• [HOW TO COMPLETE THIS TASK]:
Images in the data are to be skipped, while every line is restated exactly as written.
(Beginning of RECORDS SHOWN)
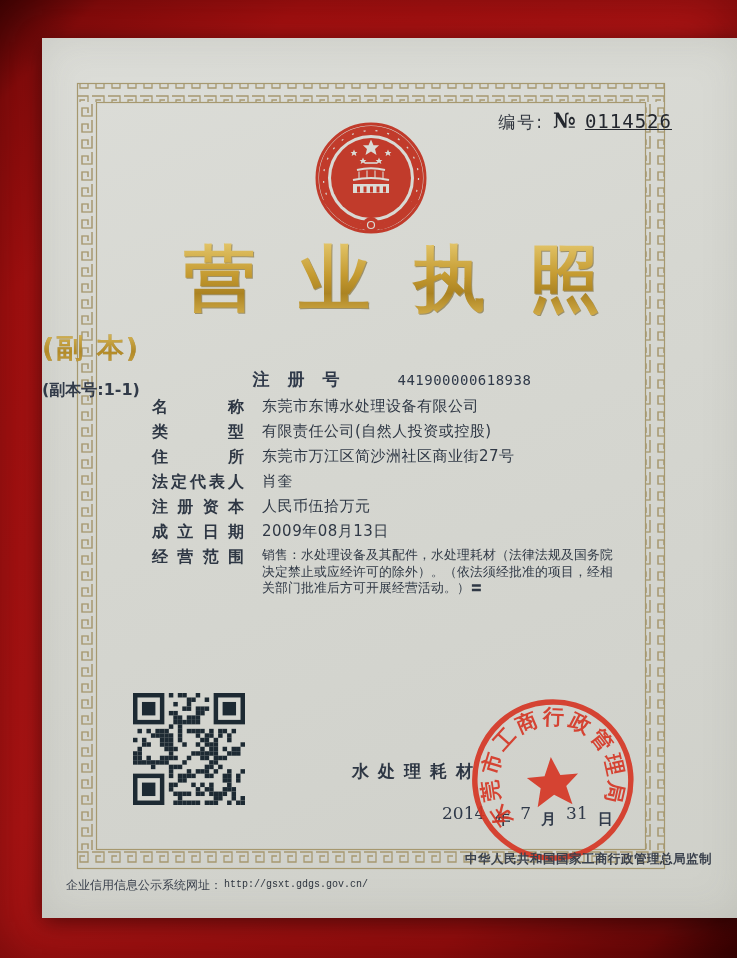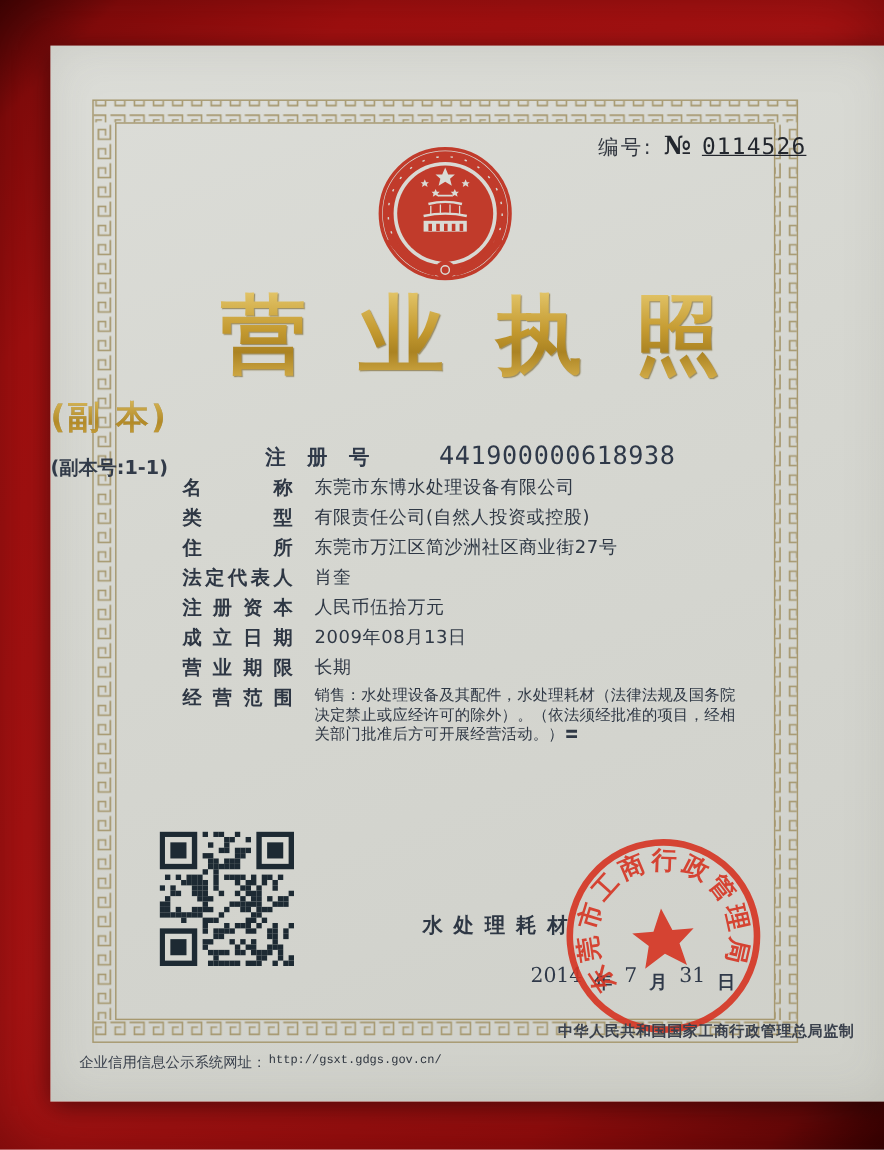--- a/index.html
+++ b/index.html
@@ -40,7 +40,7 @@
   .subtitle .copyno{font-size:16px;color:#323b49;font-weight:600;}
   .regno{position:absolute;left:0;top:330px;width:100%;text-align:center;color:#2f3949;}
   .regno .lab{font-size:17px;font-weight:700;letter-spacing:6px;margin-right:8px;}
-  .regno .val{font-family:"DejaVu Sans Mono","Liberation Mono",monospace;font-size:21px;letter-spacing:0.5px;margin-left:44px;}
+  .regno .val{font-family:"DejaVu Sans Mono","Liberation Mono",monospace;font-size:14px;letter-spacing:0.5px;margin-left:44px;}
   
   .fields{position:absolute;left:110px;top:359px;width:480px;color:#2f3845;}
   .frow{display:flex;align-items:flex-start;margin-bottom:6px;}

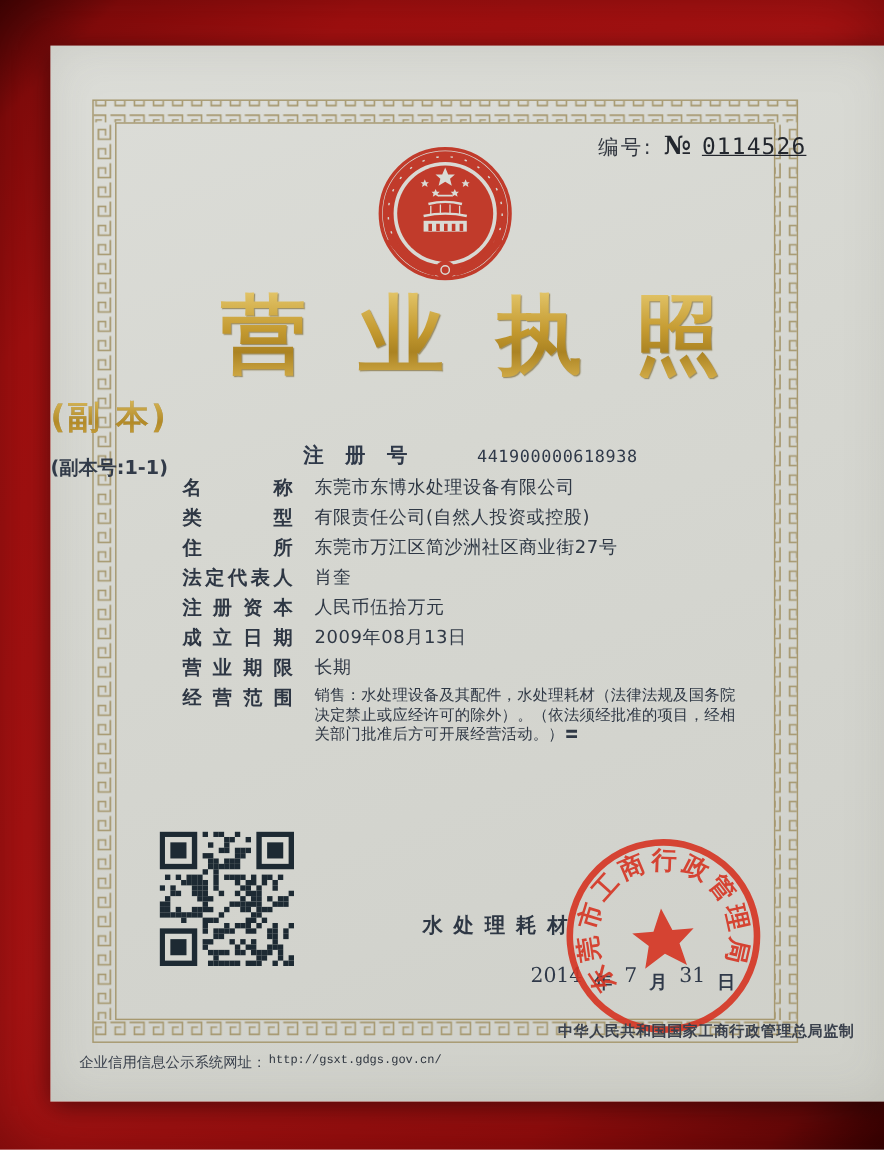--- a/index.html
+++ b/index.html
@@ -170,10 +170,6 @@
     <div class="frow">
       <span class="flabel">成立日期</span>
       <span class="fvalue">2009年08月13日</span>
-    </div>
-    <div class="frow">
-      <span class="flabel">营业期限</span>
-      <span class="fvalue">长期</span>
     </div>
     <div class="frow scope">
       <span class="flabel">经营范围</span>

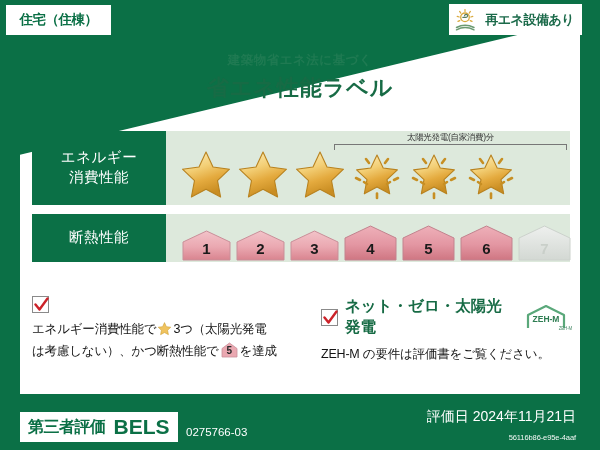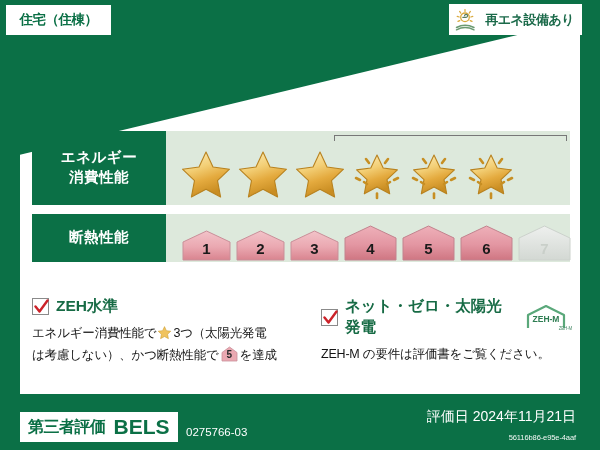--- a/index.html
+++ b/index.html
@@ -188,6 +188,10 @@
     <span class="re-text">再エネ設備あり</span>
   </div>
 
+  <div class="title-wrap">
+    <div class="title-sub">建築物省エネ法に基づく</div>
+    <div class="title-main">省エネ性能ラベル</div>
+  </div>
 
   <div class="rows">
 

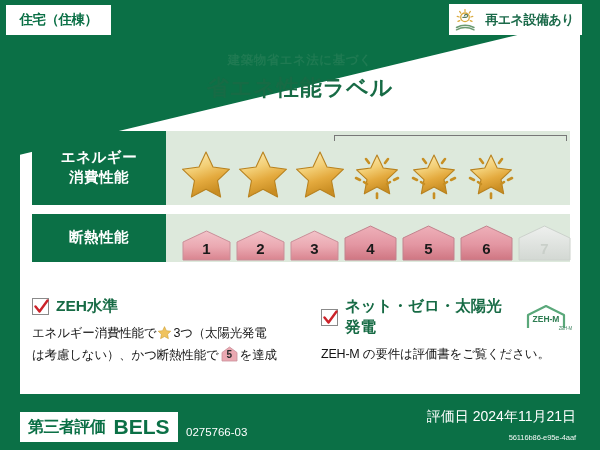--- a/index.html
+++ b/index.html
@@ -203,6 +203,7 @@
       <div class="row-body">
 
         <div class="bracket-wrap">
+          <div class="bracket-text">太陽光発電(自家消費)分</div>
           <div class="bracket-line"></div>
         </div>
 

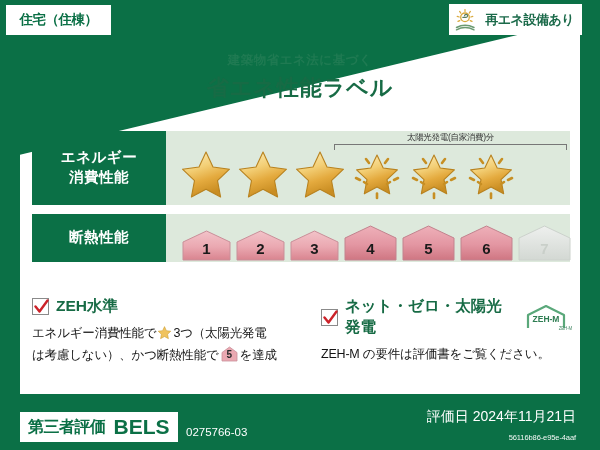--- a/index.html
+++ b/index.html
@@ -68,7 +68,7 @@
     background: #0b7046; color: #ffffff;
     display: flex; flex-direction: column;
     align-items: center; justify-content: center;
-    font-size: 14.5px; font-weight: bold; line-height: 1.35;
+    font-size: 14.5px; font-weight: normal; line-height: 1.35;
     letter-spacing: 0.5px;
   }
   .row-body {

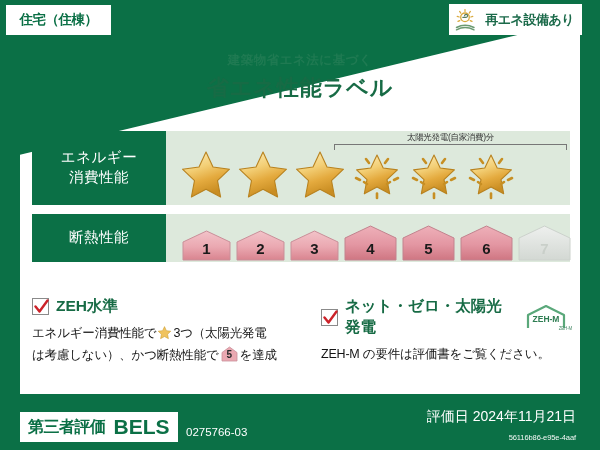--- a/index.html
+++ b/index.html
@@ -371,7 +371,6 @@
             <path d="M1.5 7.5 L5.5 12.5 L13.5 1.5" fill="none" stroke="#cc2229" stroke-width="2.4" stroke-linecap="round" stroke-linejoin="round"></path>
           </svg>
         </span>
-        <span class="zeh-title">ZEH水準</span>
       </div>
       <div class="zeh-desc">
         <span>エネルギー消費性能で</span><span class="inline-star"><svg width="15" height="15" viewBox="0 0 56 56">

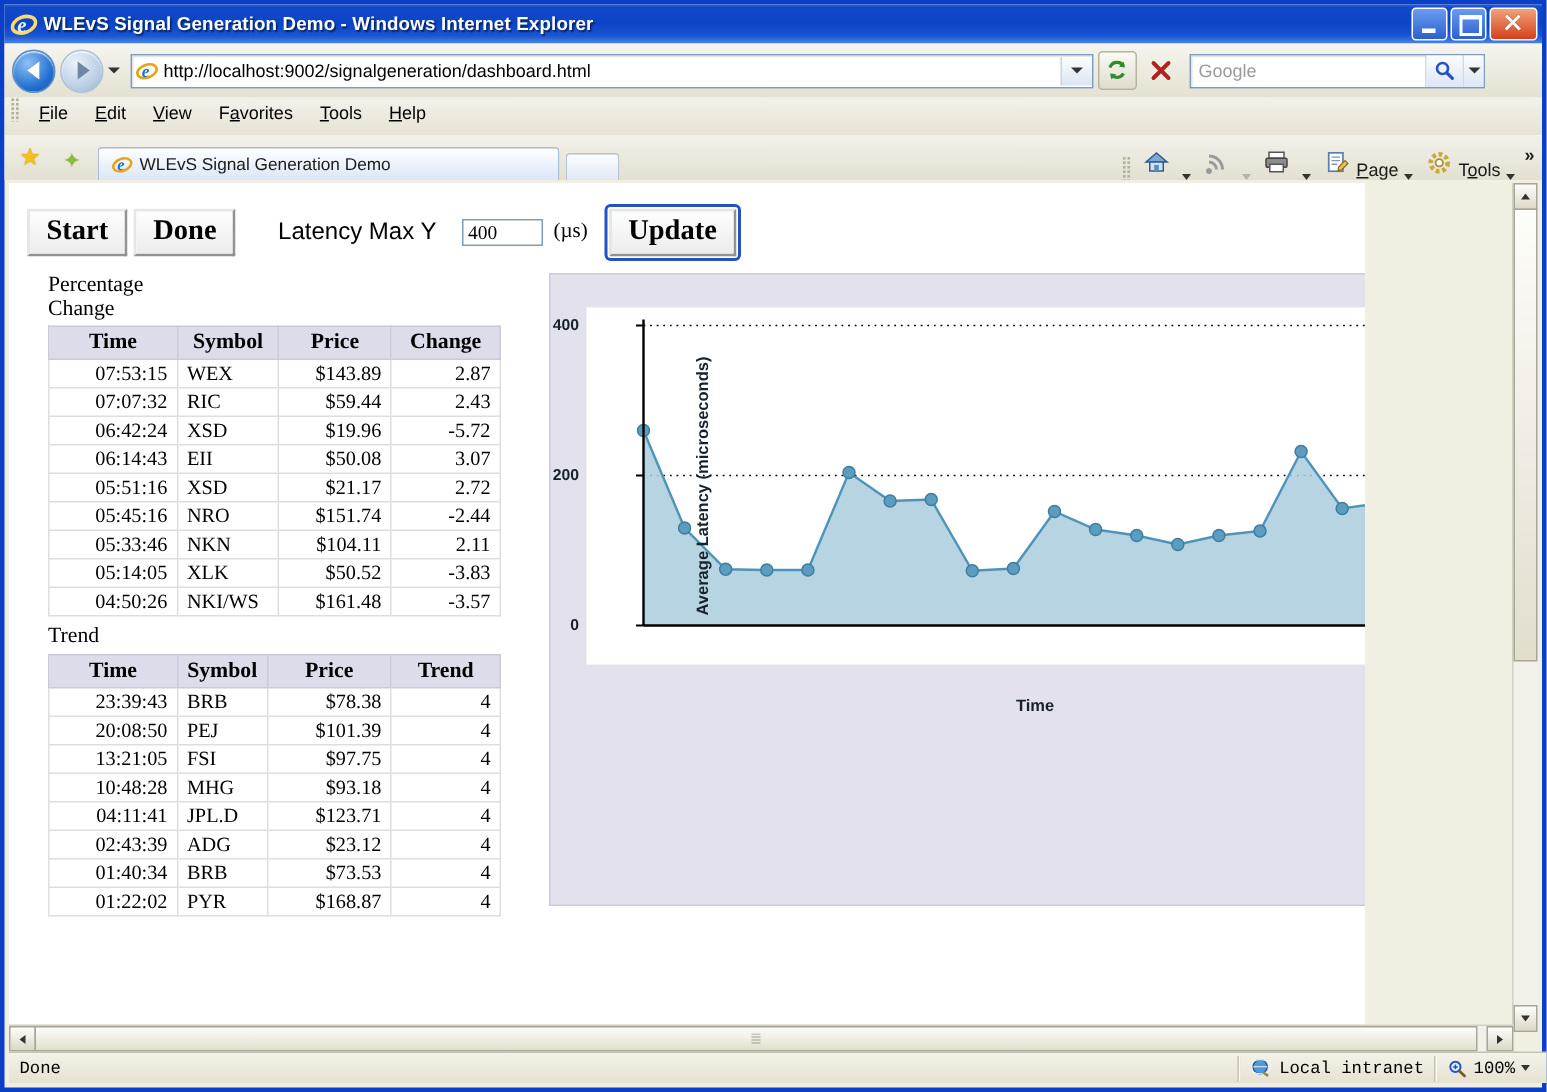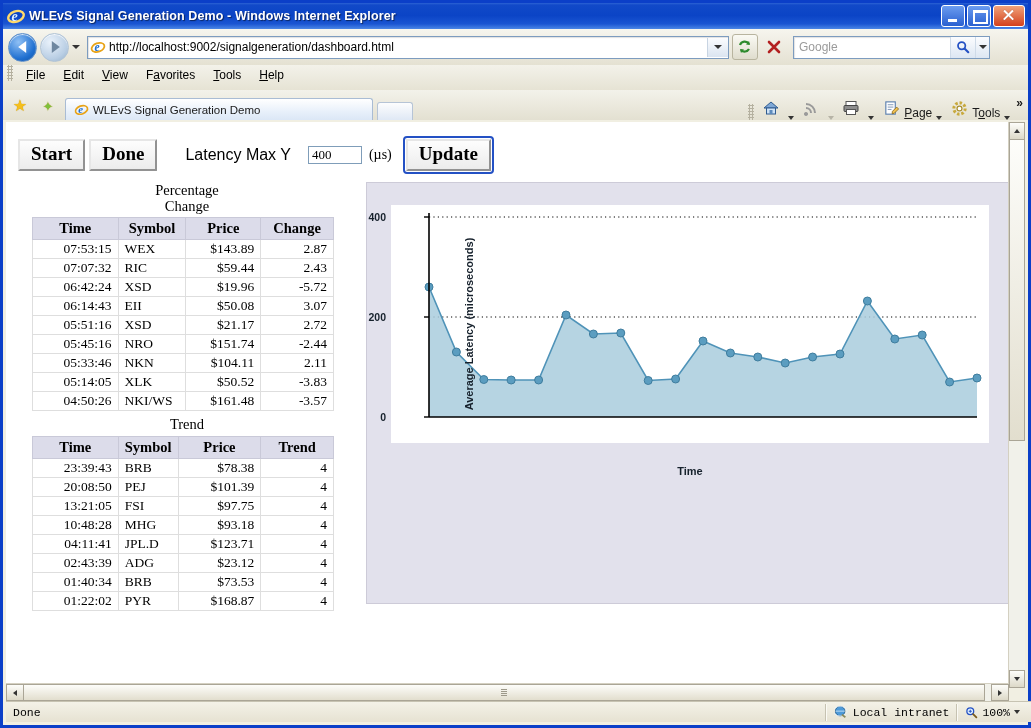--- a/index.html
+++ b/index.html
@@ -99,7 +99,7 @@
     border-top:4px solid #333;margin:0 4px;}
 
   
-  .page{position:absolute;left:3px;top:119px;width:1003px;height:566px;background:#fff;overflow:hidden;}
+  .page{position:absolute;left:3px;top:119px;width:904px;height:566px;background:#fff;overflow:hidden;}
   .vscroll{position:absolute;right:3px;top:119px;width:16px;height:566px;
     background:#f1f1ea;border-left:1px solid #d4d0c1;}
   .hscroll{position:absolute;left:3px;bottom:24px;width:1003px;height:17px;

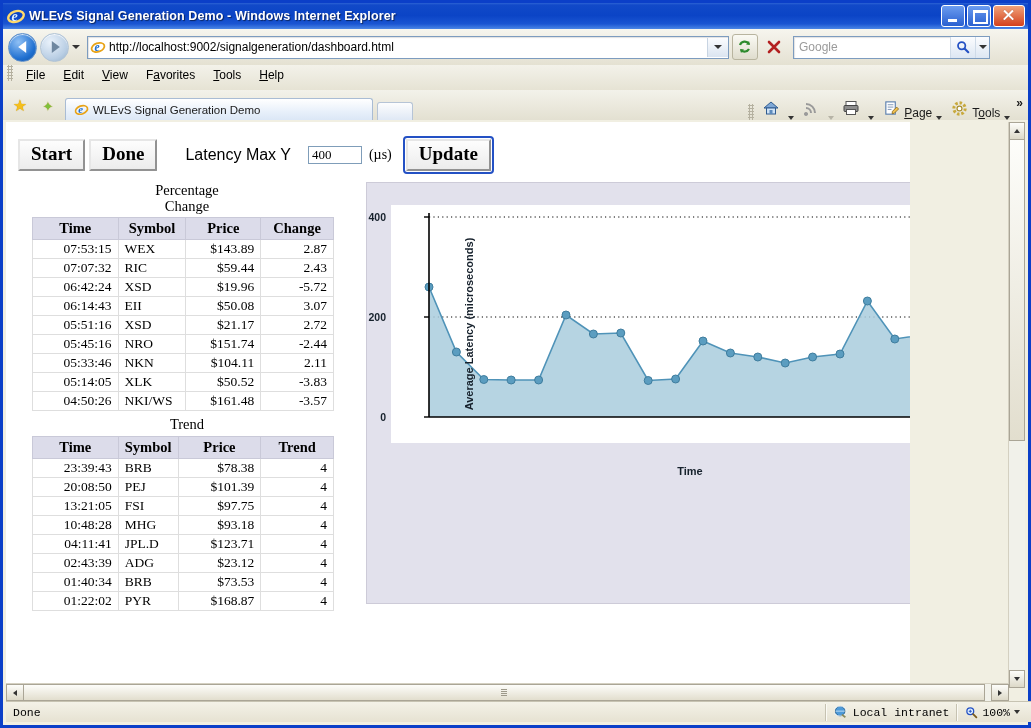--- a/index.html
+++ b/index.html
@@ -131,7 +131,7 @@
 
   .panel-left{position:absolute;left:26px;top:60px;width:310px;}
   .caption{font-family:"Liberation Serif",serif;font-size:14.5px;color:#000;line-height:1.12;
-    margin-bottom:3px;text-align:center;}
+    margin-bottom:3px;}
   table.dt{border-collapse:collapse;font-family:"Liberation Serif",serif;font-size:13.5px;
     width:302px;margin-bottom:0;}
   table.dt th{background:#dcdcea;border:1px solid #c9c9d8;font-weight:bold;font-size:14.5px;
(End of RECORDS SHOWN)
• [RESULT]:
--- a/index.html
+++ b/index.html
@@ -40,7 +40,7 @@
   .subtitle .copyno{font-size:16px;color:#323b49;font-weight:600;}
   .regno{position:absolute;left:0;top:330px;width:100%;text-align:center;color:#2f3949;}
   .regno .lab{font-size:17px;font-weight:700;letter-spacing:6px;margin-right:8px;}
-  .regno .val{font-family:"DejaVu Sans Mono","Liberation Mono",monospace;font-size:21px;letter-spacing:0.5px;margin-left:44px;}
+  .regno .val{font-family:"DejaVu Sans Mono","Liberation Mono",monospace;font-size:14px;letter-spacing:0.5px;margin-left:44px;}
   
   .fields{position:absolute;left:110px;top:359px;width:480px;color:#2f3845;}
   .frow{display:flex;align-items:flex-start;margin-bottom:6px;}

--- a/index.html
+++ b/index.html
@@ -170,10 +170,6 @@
     <div class="frow">
       <span class="flabel">成立日期</span>
       <span class="fvalue">2009年08月13日</span>
-    </div>
-    <div class="frow">
-      <span class="flabel">营业期限</span>
-      <span class="fvalue">长期</span>
     </div>
     <div class="frow scope">
       <span class="flabel">经营范围</span>

--- a/index.html
+++ b/index.html
@@ -188,6 +188,10 @@
     <span class="re-text">再エネ設備あり</span>
   </div>
 
+  <div class="title-wrap">
+    <div class="title-sub">建築物省エネ法に基づく</div>
+    <div class="title-main">省エネ性能ラベル</div>
+  </div>
 
   <div class="rows">
 

--- a/index.html
+++ b/index.html
@@ -203,6 +203,7 @@
       <div class="row-body">
 
         <div class="bracket-wrap">
+          <div class="bracket-text">太陽光発電(自家消費)分</div>
           <div class="bracket-line"></div>
         </div>
 

--- a/index.html
+++ b/index.html
@@ -68,7 +68,7 @@
     background: #0b7046; color: #ffffff;
     display: flex; flex-direction: column;
     align-items: center; justify-content: center;
-    font-size: 14.5px; font-weight: bold; line-height: 1.35;
+    font-size: 14.5px; font-weight: normal; line-height: 1.35;
     letter-spacing: 0.5px;
   }
   .row-body {

--- a/index.html
+++ b/index.html
@@ -371,7 +371,6 @@
             <path d="M1.5 7.5 L5.5 12.5 L13.5 1.5" fill="none" stroke="#cc2229" stroke-width="2.4" stroke-linecap="round" stroke-linejoin="round"></path>
           </svg>
         </span>
-        <span class="zeh-title">ZEH水準</span>
       </div>
       <div class="zeh-desc">
         <span>エネルギー消費性能で</span><span class="inline-star"><svg width="15" height="15" viewBox="0 0 56 56">

--- a/index.html
+++ b/index.html
@@ -99,7 +99,7 @@
     border-top:4px solid #333;margin:0 4px;}
 
   
-  .page{position:absolute;left:3px;top:119px;width:1003px;height:566px;background:#fff;overflow:hidden;}
+  .page{position:absolute;left:3px;top:119px;width:904px;height:566px;background:#fff;overflow:hidden;}
   .vscroll{position:absolute;right:3px;top:119px;width:16px;height:566px;
     background:#f1f1ea;border-left:1px solid #d4d0c1;}
   .hscroll{position:absolute;left:3px;bottom:24px;width:1003px;height:17px;

--- a/index.html
+++ b/index.html
@@ -131,7 +131,7 @@
 
   .panel-left{position:absolute;left:26px;top:60px;width:310px;}
   .caption{font-family:"Liberation Serif",serif;font-size:14.5px;color:#000;line-height:1.12;
-    margin-bottom:3px;text-align:center;}
+    margin-bottom:3px;}
   table.dt{border-collapse:collapse;font-family:"Liberation Serif",serif;font-size:13.5px;
     width:302px;margin-bottom:0;}
   table.dt th{background:#dcdcea;border:1px solid #c9c9d8;font-weight:bold;font-size:14.5px;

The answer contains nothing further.